Version comparison data

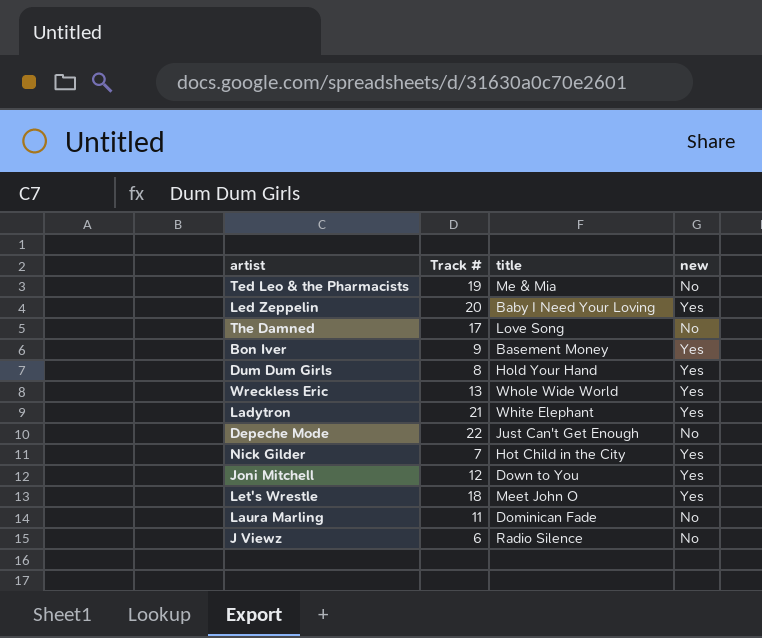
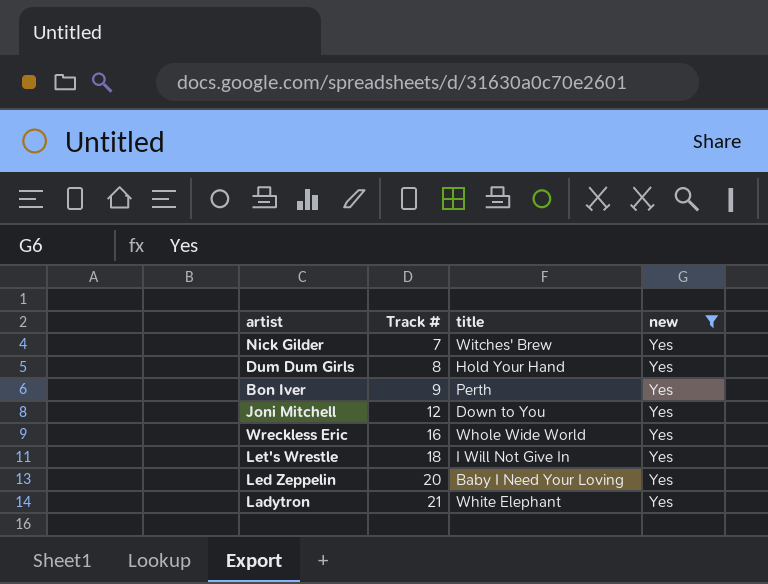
filter: none -> new = Yes
row order: none -> Track # ascending
Nick Gilder | title: Hot Child in the City -> Witches' Brew
Bon Iver | title: Basement Money -> Perth
Wreckless Eric | Track #: 13 -> 16
Let's Wrestle | title: Meet John O -> I Will Not Give In

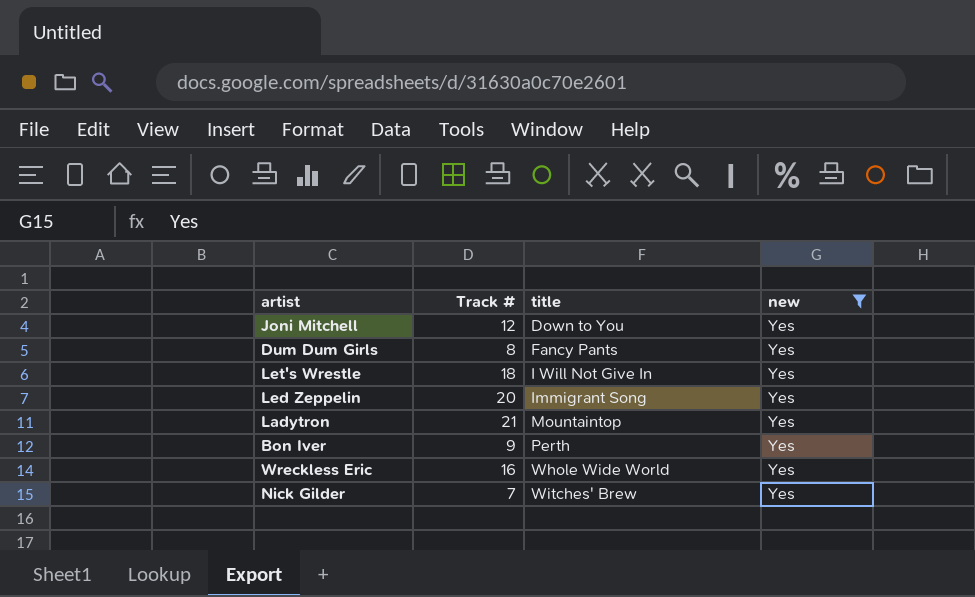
row order: Track # ascending -> title ascending
Dum Dum Girls | title: Hold Your Hand -> Fancy Pants
Led Zeppelin | title: Baby I Need Your Loving -> Immigrant Song
Ladytron | title: White Elephant -> Mountaintop

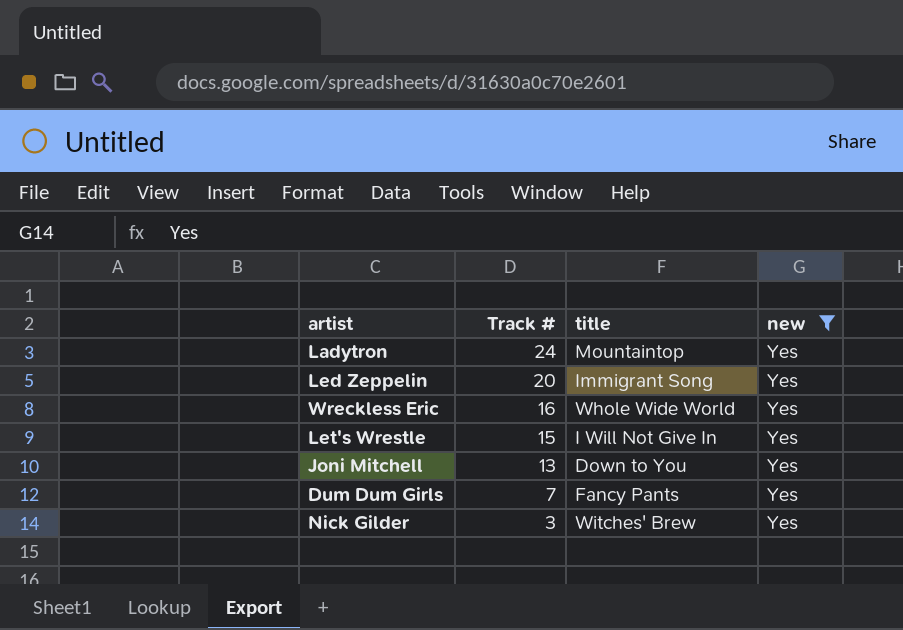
row order: title ascending -> Track # descending
row Bon Iver: 9 | Perth | Yes -> none
Ladytron | Track #: 21 -> 24
Let's Wrestle | Track #: 18 -> 15
Joni Mitchell | Track #: 12 -> 13
Dum Dum Girls | Track #: 8 -> 7
Nick Gilder | Track #: 7 -> 3

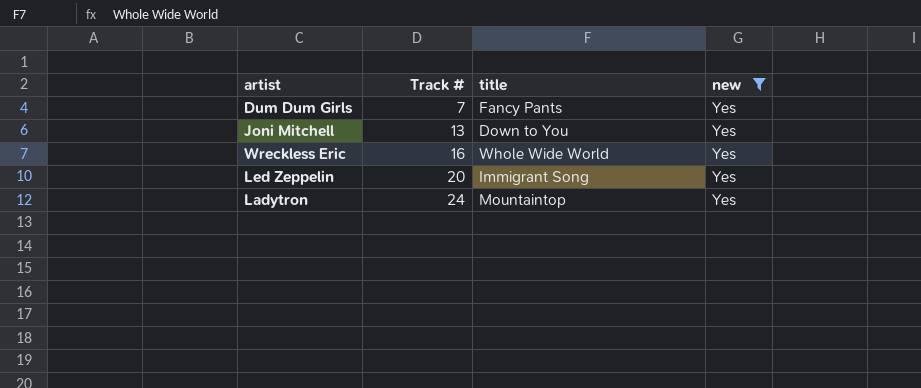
row order: Track # descending -> Track # ascending
row Let's Wrestle: 15 | I Will Not Give In | Yes -> none
row Nick Gilder: 3 | Witches' Brew | Yes -> none

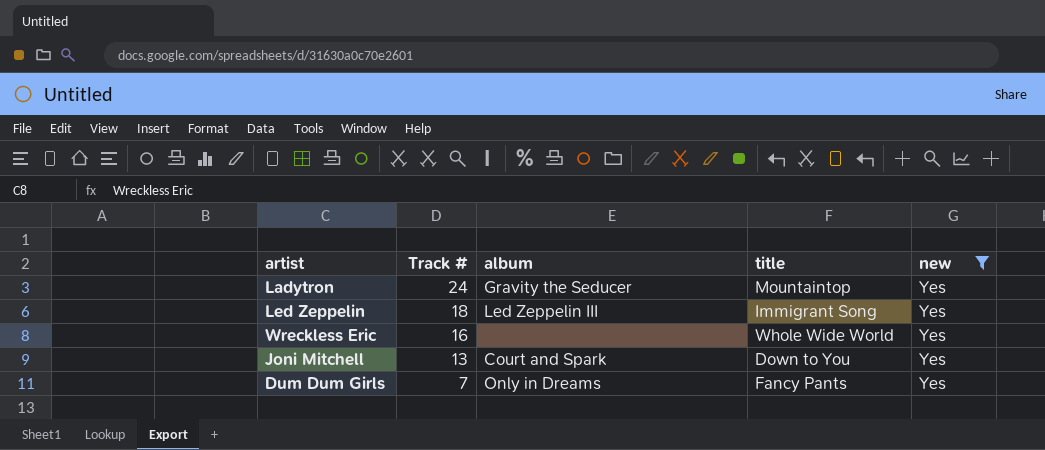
row order: Track # ascending -> Track # descending
column album | position: none -> 3
Led Zeppelin | Track #: 20 -> 18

### ASSIGNMENT
Your answer should be the lines from the one containing "row order: Track # ascending -> Track" through the end of the records, both included, output exactly and with nothing added.

### TASK ANSWER
row order: Track # ascending -> Track # descending
column album | position: none -> 3
Led Zeppelin | Track #: 20 -> 18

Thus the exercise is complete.